Appendix III: Comments from The Joint Commission: 

The Joint Commission: 

August 24, 2011: 

Linda T. Kohn: 
Director, Health Care: 
U.S. Government Accountability Office: 
441 G Street, NW: 
Washington, DC 20548: 

Dear Ms. Kohn: 

The Joint Commission appreciates the opportunity to provide formal 
comments on the report, Long-term Care Hospitals: CMS Oversight is 
Limited and Should Be Strengthened Long-term care hospitals (LTCHs) 
occupy an extremely important role in the United States' health care 
delivery system. These hospitals specialize in delivering care to 
critically-ill patients who have highly complex medical conditions. 
Therefore, ensuring that these organizations provide safe, high-
quality health care is of utmost importance. 

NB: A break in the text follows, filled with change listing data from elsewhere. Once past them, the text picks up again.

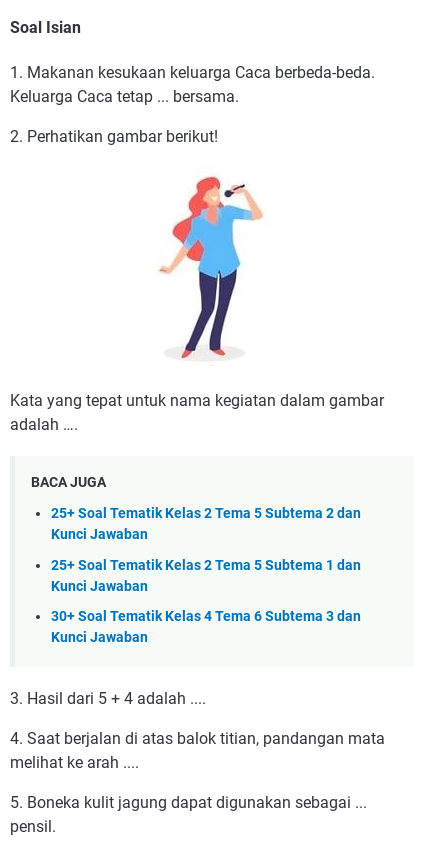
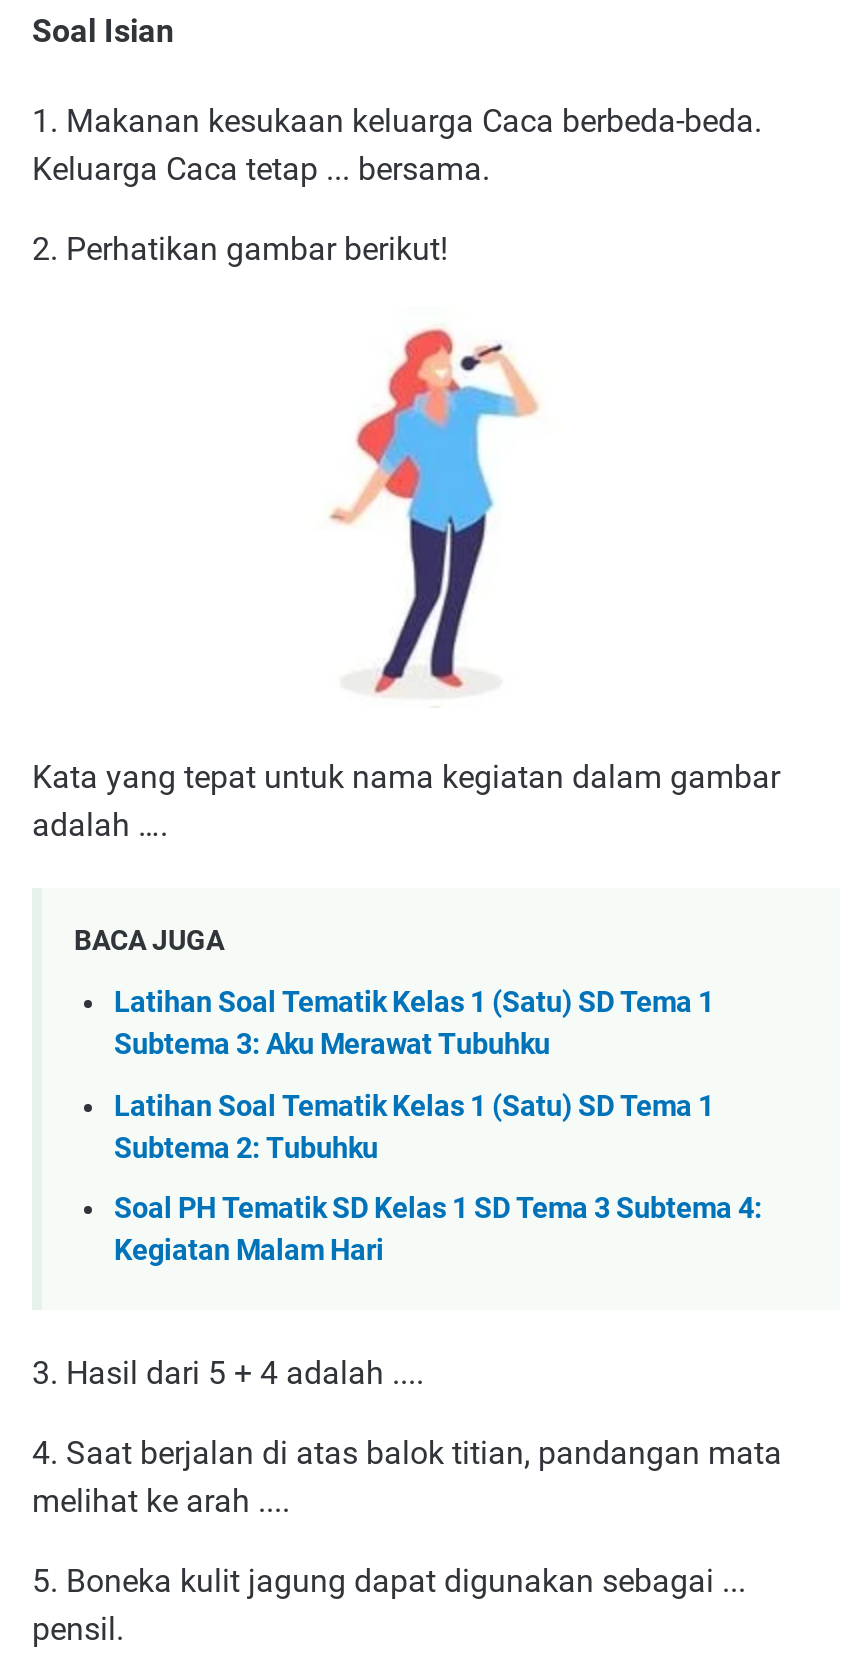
- 25+ Soal Tematik Kelas 2 Tema 5 Subtema 2 dan
- Kunci Jawaban
+ Latihan Soal Tematik Kelas 1 (Satu) SD Tema 1
+ Subtema 3: Aku Merawat Tubuhku

- 25+ Soal Tematik Kelas 2 Tema 5 Subtema 1 dan
- Kunci Jawaban
+ Latihan Soal Tematik Kelas 1 (Satu) SD Tema 1
+ Subtema 2: Tubuhku

- 30+ Soal Tematik Kelas 4 Tema 6 Subtema 3 dan
- Kunci Jawaban
+ Soal PH Tematik SD Kelas 1 SD Tema 3 Subtema 4:
+ Kegiatan Malam Hari
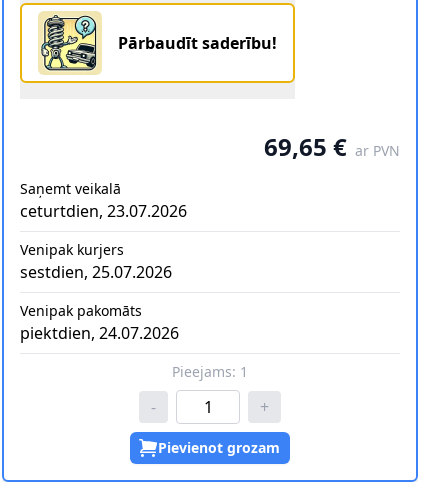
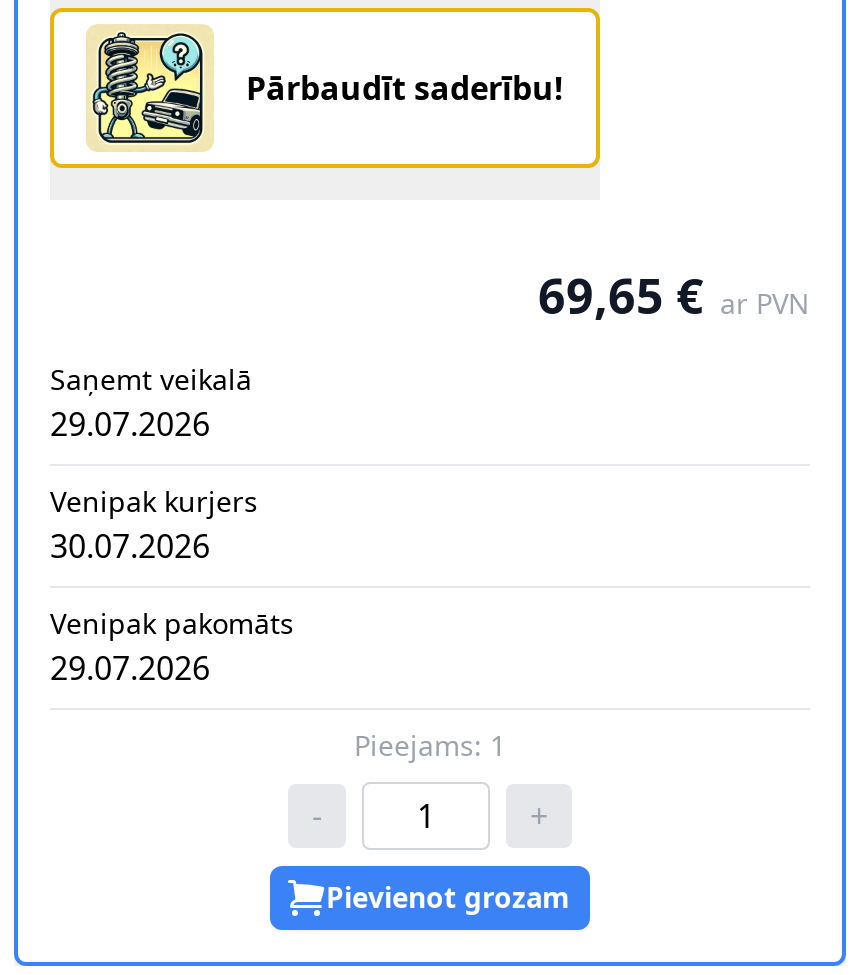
- ceturtdien, 23.07.2026
+ 29.07.2026

- sestdien, 25.07.2026
+ 30.07.2026

- piektdien, 24.07.2026
+ 29.07.2026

The Joint Commission takes seriously its responsibility to evaluate 
the quality and safety of the care provided by America's health care 
organizations. Since its founding in 1951, The Joint Commission has 
been the leader in developing the highest standards for quality and 
safety in the delivery of health care, and for evaluating organization 
performance based on these standards. Today, more than 19,000 health 
care organizations and programs use Joint Commission standards to 
guide how they administer care and continuously improve performance. 
Importantly, The Joint Commission evaluates health care organizations 
across the continuum of care, including most of our Nation's 
hospitals. Also in the family of Joint Commission accredited entities 
are clinical laboratories, ambulatory care and office-based surgery 
facilities; behavioral healthcare organizations; home care; hospice; 
long term care organizations; and durable medical equipment suppliers. 
Although accreditation is voluntary, the federal government and most 
state regulatory bodies recognize and rely upon Joint Commission 
accreditation evaluations and decisions for their certification or 
licensure purposes. 

Overall, The Joint Commission agrees with the GAO's recommendations to 
improve the accuracy of the databases that track LTCH survey results 
and improve information sharing with The Joint Commission regarding
complaint survey results. There is value in having accurate, complete 
and timely data to inform policy and management decisions and to 
evaluate organizational performance. Other government initiatives that 
are underway or planned, such as implementing an LTCH quality measure 
reporting system and developing LTCH-specific conditions of which the 
GAO's November 2010 report cited as a CMS will participation, priority,
contribute greatly to improved oversight. The Joint Commission 
welcomes strengthening its oversight partnership with CMS on quality 
and safety performance of Medicare certified organizations. 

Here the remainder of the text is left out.